A safety barrier is a component which prevents passage into a dangerous area, and is commonly used to mitigate risk.

== Description ==
A safety barrier is a component which prevents passage into a dangerous area. It is commonly used to mitigate risk in the Hazard-Barrier-Target model, as studied in safety science. Work Safe Victoria (an Australian organization) defines a Safety Barrier as a device that:
- physically separate the work area and the traveled way,
- are designed to resist the penetration of an out-of control vehicle, and
- have properties which redirect an out-of-control vehicle back on to the road away from the work area.

=== Types of barriers ===
Hard barriers are fixed or removable guards which prevent entry. These include fences, traffic barriers, and crush barriers.

Soft barriers are devices such as light curtains. They detect the presence of a foreign body and are tied into the control circuit to stop the machine.

=== Components ===
Hard barriers are fixed into the ground as a bollard or gate, removable on stands, or clipped to a structure.

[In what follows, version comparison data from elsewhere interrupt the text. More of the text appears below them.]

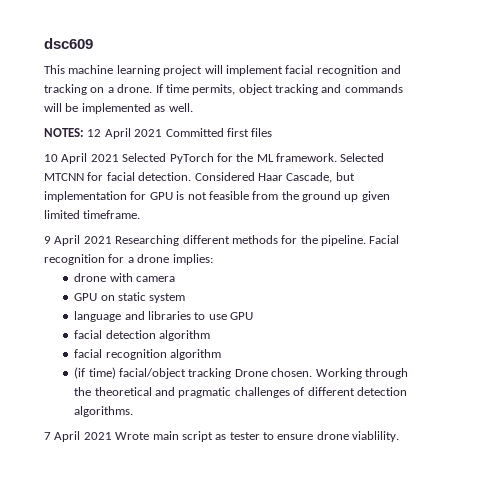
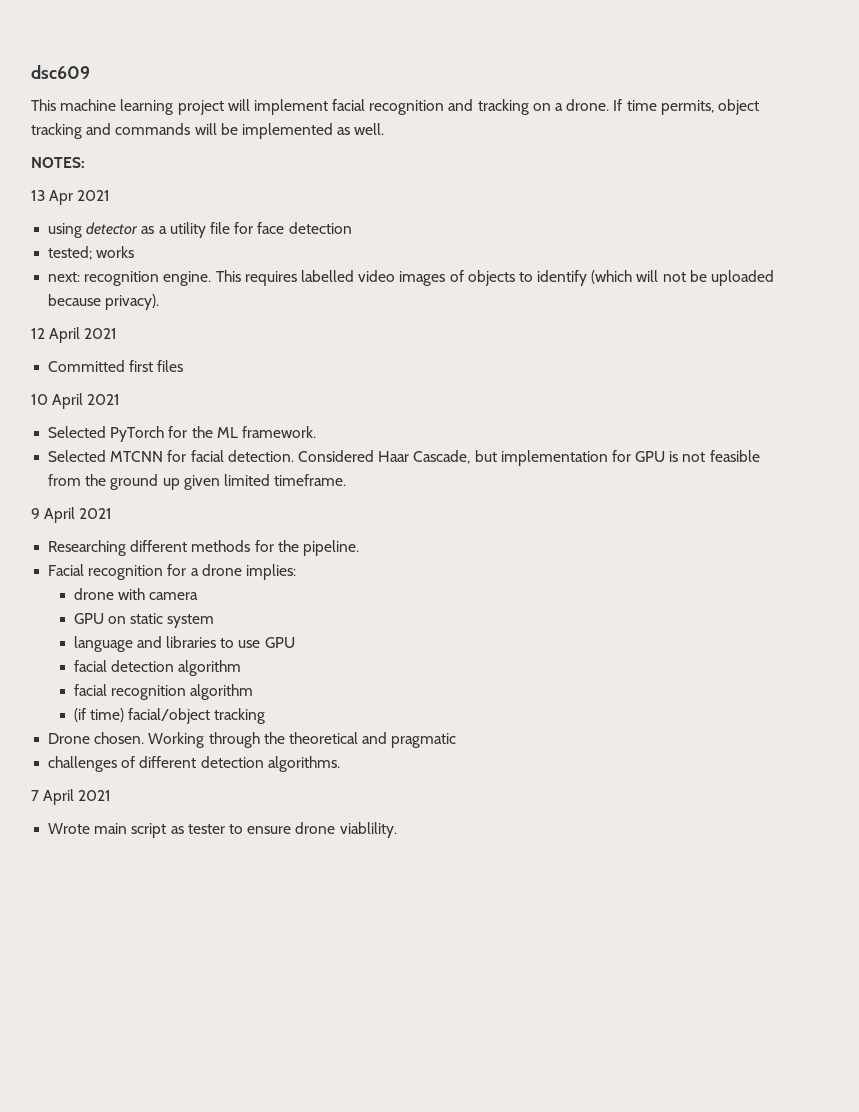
(84, 132) none -> [31,190,111,205] [48,222,352,238] [48,246,135,260] [48,270,775,286] [48,294,160,310] // 13 Apr 2021 // using detector as a utility file for face detection // tested; works // next: recognition engine. This requires labelled video images of objects to identify (which will not be uploaded because privacy). //
(163, 133) none -> (118, 333) //
(119, 158) none -> (121, 399) //
(337, 157) none -> (316, 432) //
(112, 240) none -> (113, 513) //
(366, 240) none -> (359, 548) //
(232, 373) none -> (266, 716) //
(232, 392) none -> (457, 740) //
(112, 436) none -> (112, 795) //

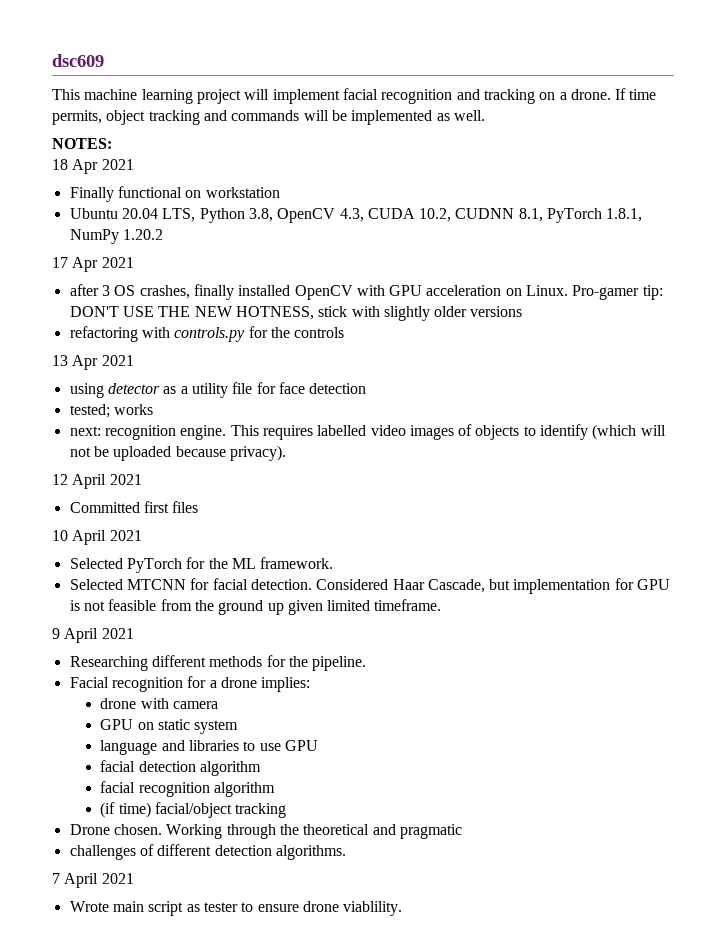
(85, 162) none -> [52,159,134,174] [69,186,280,202] [69,208,643,223] [69,229,163,244] [52,257,134,272] [69,284,663,300] [69,306,523,321] [69,326,345,342] // 18 Apr 2021 // Finally functional on workstation // Ubuntu 20.04 LTS, Python 3.8, OpenCV 4.3, CUDA 10.2, CUDNN 8.1, PyTorch 1.8.1, NumPy 1.20.2 // 17 Apr 2021 // after 3 OS crashes, finally installed OpenCV with GPU acceleration on Linux. Pro-gamer tip: DON'T USE THE NEW HOTNESS, stick with slightly older versions // refactoring with controls.py for the controls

Regardless of the barrier type, the components and overall assembly will be similar.

The material of rails used to stop the flow of objects into the protected area must be durable and strong enough to withstand any impacts related to the environment in which it is installed; for example, a guard rail on the side of the road must be able to contain and safely stop or drastically slow down a vehicle weighing up to 40 tons (cable barriers are most effective against tractor trailers), whereas a pedestrian safety barrier only needs to be tall enough, designed with a lattice effect to keep people from climbing through it, or highly visible when being used to display caution.

=== Applications ===
Safety barriers vary depending on their application. In an industrial setting, a safety barrier may be a fence or window, designed to keep the operator away from moving parts or other hazards. Railings should be closed cornered with rounded or flared edges to prevent any further damage to personnel or machinery in the event of a collision. Safety barriers can also be used to protect the corners of fixtures, support columns, exposed pipes or cables, or designated areas on the work floor.

In an automotive setting, the barrier may be a traffic barrier or Jersey barrier, separating lanes/directions of traffic flow. In crowd control, terraces use crush barriers to reduce the risk of human crush in large crowds.